Figure 4.

Synergistic transactivation of the O2 promoter by ZmABI19, ZmbZIP29, and ABA. A, Y2H assay showing the interaction between ZmABI19 and ZmbZIP29. The full-length region (1–293 amino acid), N-terminus (1–72 amino acid), and C-terminus (73–293 amino acid) of ZmABI19 were cloned into the pGBKT7 plasmid, yielding ZmABI19-BD, ZmABI19n-BD, and ZmABI19c-BD. The CDS of ZmbZIP29 was cloned into pGADT7, yielding ZmbZIP29-AD. Serial dilutions (1:1, 1:10, 1:100) of transformed yeast cells were grown on the SD/−Leu/−Trp (DDO) and SD/−Leu/−Trp/−His/−Ade (QDO) medium.

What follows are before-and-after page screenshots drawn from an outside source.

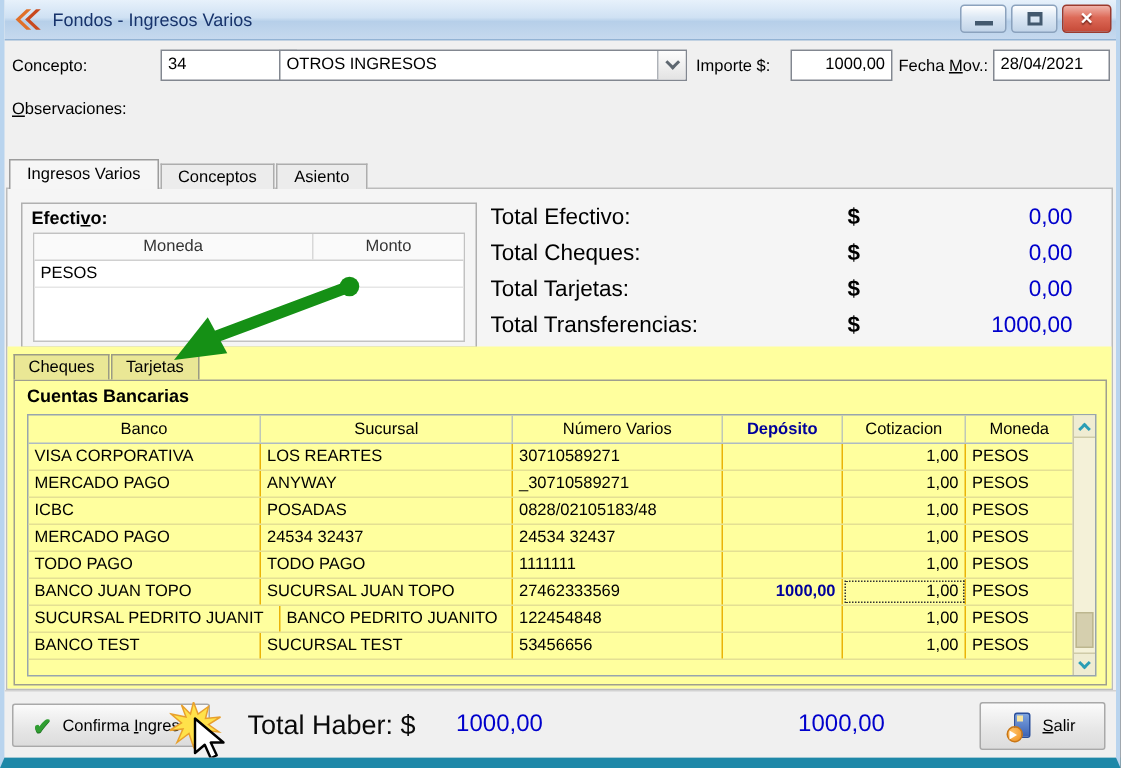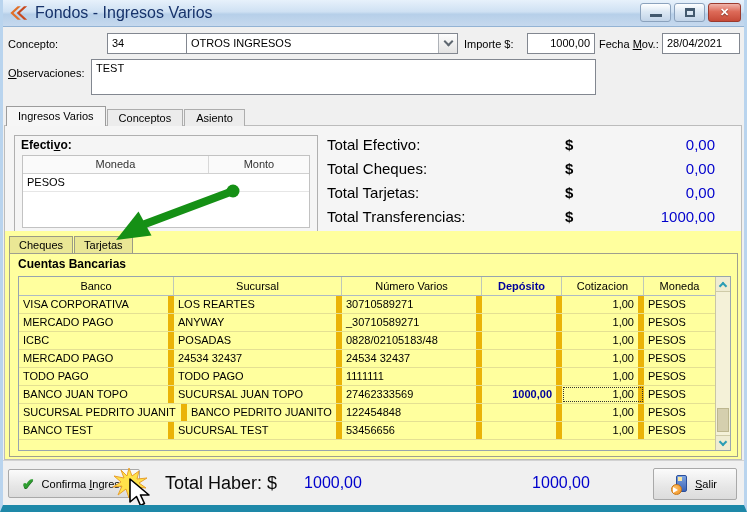"Fondos - Ingresos Varios" .title-text { font-size: 16px -> 12px }
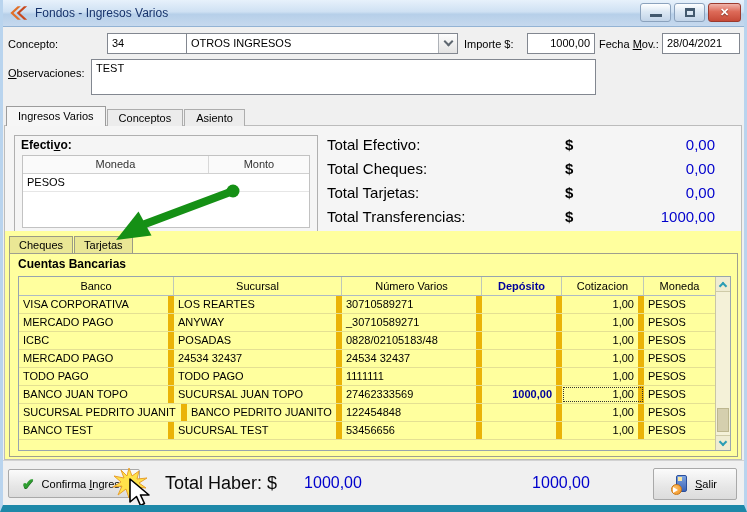"TEST" div.obs-area { html: <div>TEST</div> -> none }
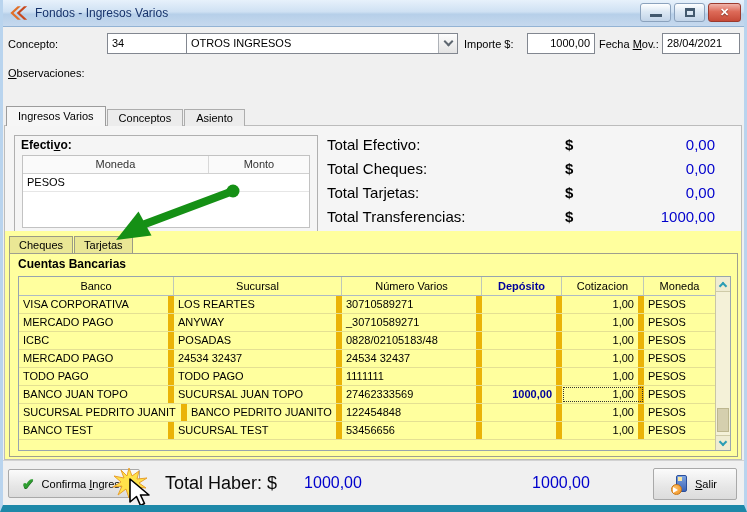"VISA CORPORATIVA" .bc { border-right: 6px solid #eab308 -> 1px solid #eab308 }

B, In vitro pull-down assay showing the interaction between ZmABI19 and ZmbZIP29. C, LIC assay showing the interaction between ZmABI19 and ZmbZIP29. The LUC intensity was measured through co-expression of different combinations. Low, weak LUC intensity; High, strong LUC intensity. D, BiFC assay showing the interaction between ZmABI19 and ZmbZIP29. Bars = 50 μm. E, Co-IP showing the interaction between ZmABI19 and ZmbZIP29. Total proteins were extracted from N. benthamiana leaves, where the ZmbZIP29-HA and ZmABI19-Flag fusion proteins were co-expressed. The ZmABI19-Flag proteins were immunoprecipitated with Flag agarose beads and detected with anti-HA and anti-Flag antibodies, respectively. F, Transactivation of the O2 promoter by ZmABI19, ZmbZIP29, and ABA. 10-μM ABA was used in this assay. The relative ratio of LUC/REN was determined in Arabidopsis protoplasts via co-transforming the reporter plasmids with the effector construct. Error bars represent SD of three biological replicates. Statistical significance was determined with Student’s t test. **P < 0.01.